Of the 1725 patients with AML examined, the presence of a PTPN11 mutation was detected in 140 (8.1%) patients, which is comparable to the reported mutation frequency in other studies.^12,27  There were 98 younger patients and 42 older patients. The median follow-up of patients still alive was 9.0 years. There was a wide range of VAFs for PTPN11 mutations among patients, ranging from 0.05 to 0.54, with 59 (42%) patients having a VAF above 0.30 (Figure 1).^28,29  The majority of the mutations (61%) were localized in the N-SH2 domain, a known PTPN11 mutation hotspot location that is associated with increased SHP2 activity, whereas a minority of mutations were in other portions of the gene, such as the PTP domain (Figure 2).^27-30  With regards to pretreatment clinical characteristics, patients with mutated PTPN11 (PTPN11^mut) presented more often with higher platelet counts (median, 72 vs 54 × 10⁹/L; P < .001) and were more likely to have extramedullary involvement (33% vs 24%; P = .03) compared with PTPN11 wild-type (PTPN11^wt) patients (Table 1). All other clinical features of patients with PTPN11^mut were similar to those of patients with PTPN11^wt.

Cytogenetic findings at diagnosis are important factors affecting the outcome for patients with AML.^31,32  In our study, patients with PTPN11^mut more commonly had a normal karyotype (61% vs 45%; P < .001) or inv(3)(q21q26)/t(3;3)(q21;q26) (5% vs 1%; P = .004) than patients with PTPN11^wt. The latter finding was especially striking because as many as 26% (7 of 27) of patients with inv(3)/t(3;3) harbored a PTPN11 mutation, as previously reported.³³  Moreover, all 7 of these patients also had abnormalities in chromosome 7, including ‒7 in six and a deletion of the short arm of chromosome 7 [del(7)(p13p15)] in one patient. In contrast, PTPN11 mutations were less commonly observed in patients with a typical complex karyotype (3% vs 8%; P = .04)³⁴  and in those with core-binding factor AML. There were no PTPN11^mut patients with t(8;21)(q22;q22) (0% vs 100%; P = .005), and only 2% of patients with PTPN11^mut harbored inv(16)(p13;q22)/t(16;16)(p13;q22) compared with 7% of patients with PTPN11^wt (P = .03) (supplemental Table 1). For other cytogenetic abnormalities, there were no significant associations with PTPN11 mutations.

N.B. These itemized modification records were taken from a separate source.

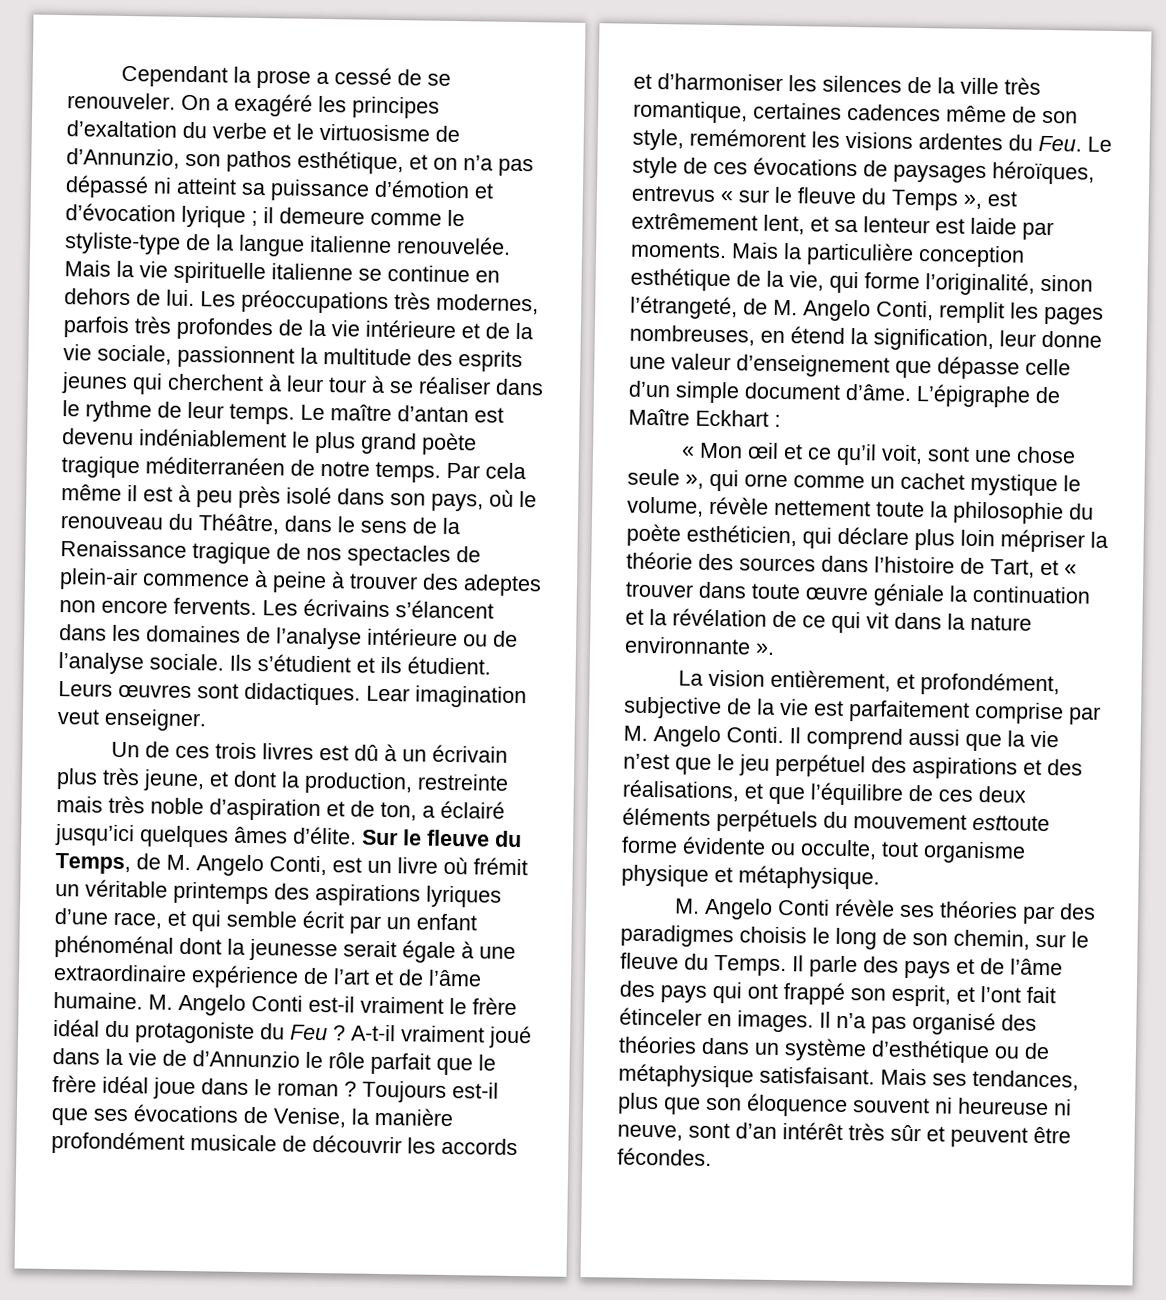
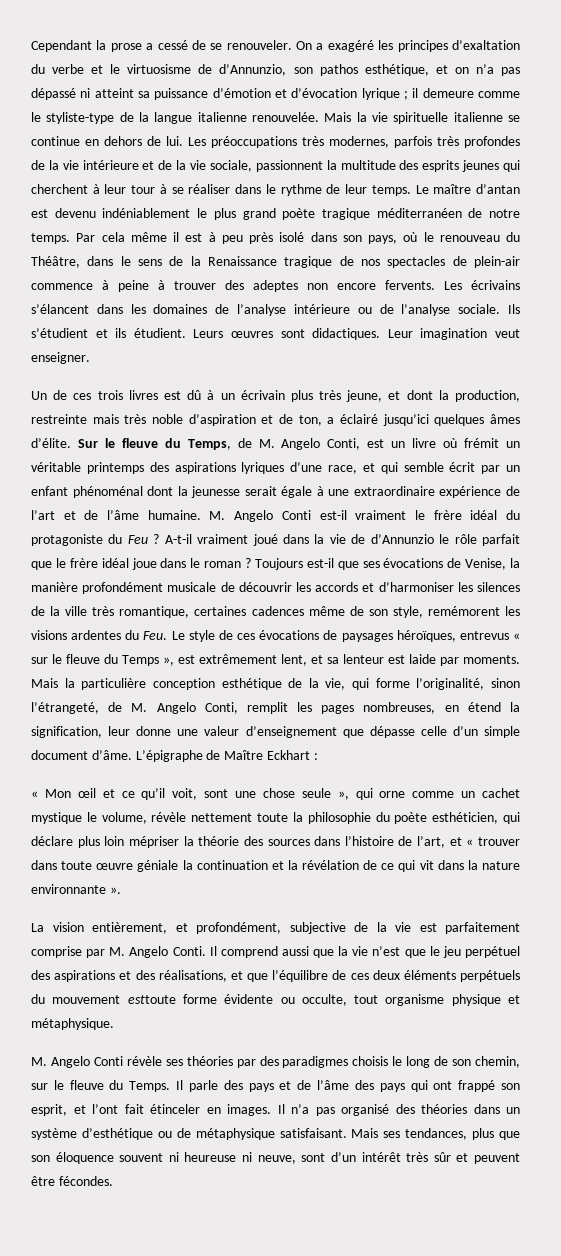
- Lear imagination veut enseigner.
+ Leur imagination veut enseigner.
- « Mon œil et ce qu’il voit, sont une chose seule », qui orne comme un cachet mystique le volume, révèle nettement toute la philosophie du poète esthéticien, qui déclare plus loin mépriser la théorie des sources dans l’histoire de Tart, et « trouver dans toute œuvre géniale la continuation et la révélation de ce qui vit dans la nature environnante ».
+ « Mon œil et ce qu’il voit, sont une chose seule », qui orne comme un cachet mystique le volume, révèle nettement toute la philosophie du poète esthéticien, qui déclare plus loin mépriser la théorie des sources dans l’histoire de l’art, et « trouver dans toute œuvre géniale la continuation et la révélation de ce qui vit dans la nature environnante ».
- Mais ses tendances, plus que son éloquence souvent ni heureuse ni neuve, sont d’an intérêt très sûr et peuvent être fécondes.
+ Mais ses tendances, plus que son éloquence souvent ni heureuse ni neuve, sont d’un intérêt très sûr et peuvent être fécondes.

In addition to cytogenetic findings at diagnosis, recurrent gene mutations have emerged as important factors affecting the outcome of patients with AML.²⁵  Previous studies focusing on PTPN11-mutant AML mainly included a limited number of recurrently mutated genes, whereas 2 very recently published papers and our own study examined a broader mutation panel relevant to AML.^27,35  We noted that patients with PTPN11^mut have a higher mutation rate (median number of mutations, 4 vs 3; P < .001) than PTPN11^wt patients, albeit this finding is based on a targeted sequencing panel. An oncoprint of the 140 patients with PTPN11 mutations shows the co-occurring gene mutations (Figure 1).^28,29  Notably, patients with PTPN11^mut more frequently harbored NPM1 (61% vs 31%; P < .001), DNMT3A (39% vs 22%; P < .001), and STAG2 (6% vs 3%; P = .04) mutations than those with PTPN11^wt. In a similar fashion, patients with PTPN11^mut less frequently had double-mutated CEBPA (1% vs 8%; P = .003), KIT (1% vs 5%; P = .04), ZRSR2 (1% vs 5%; P = .04), and TP53 (4% vs 8%; P = .05) mutations (supplemental Table 2).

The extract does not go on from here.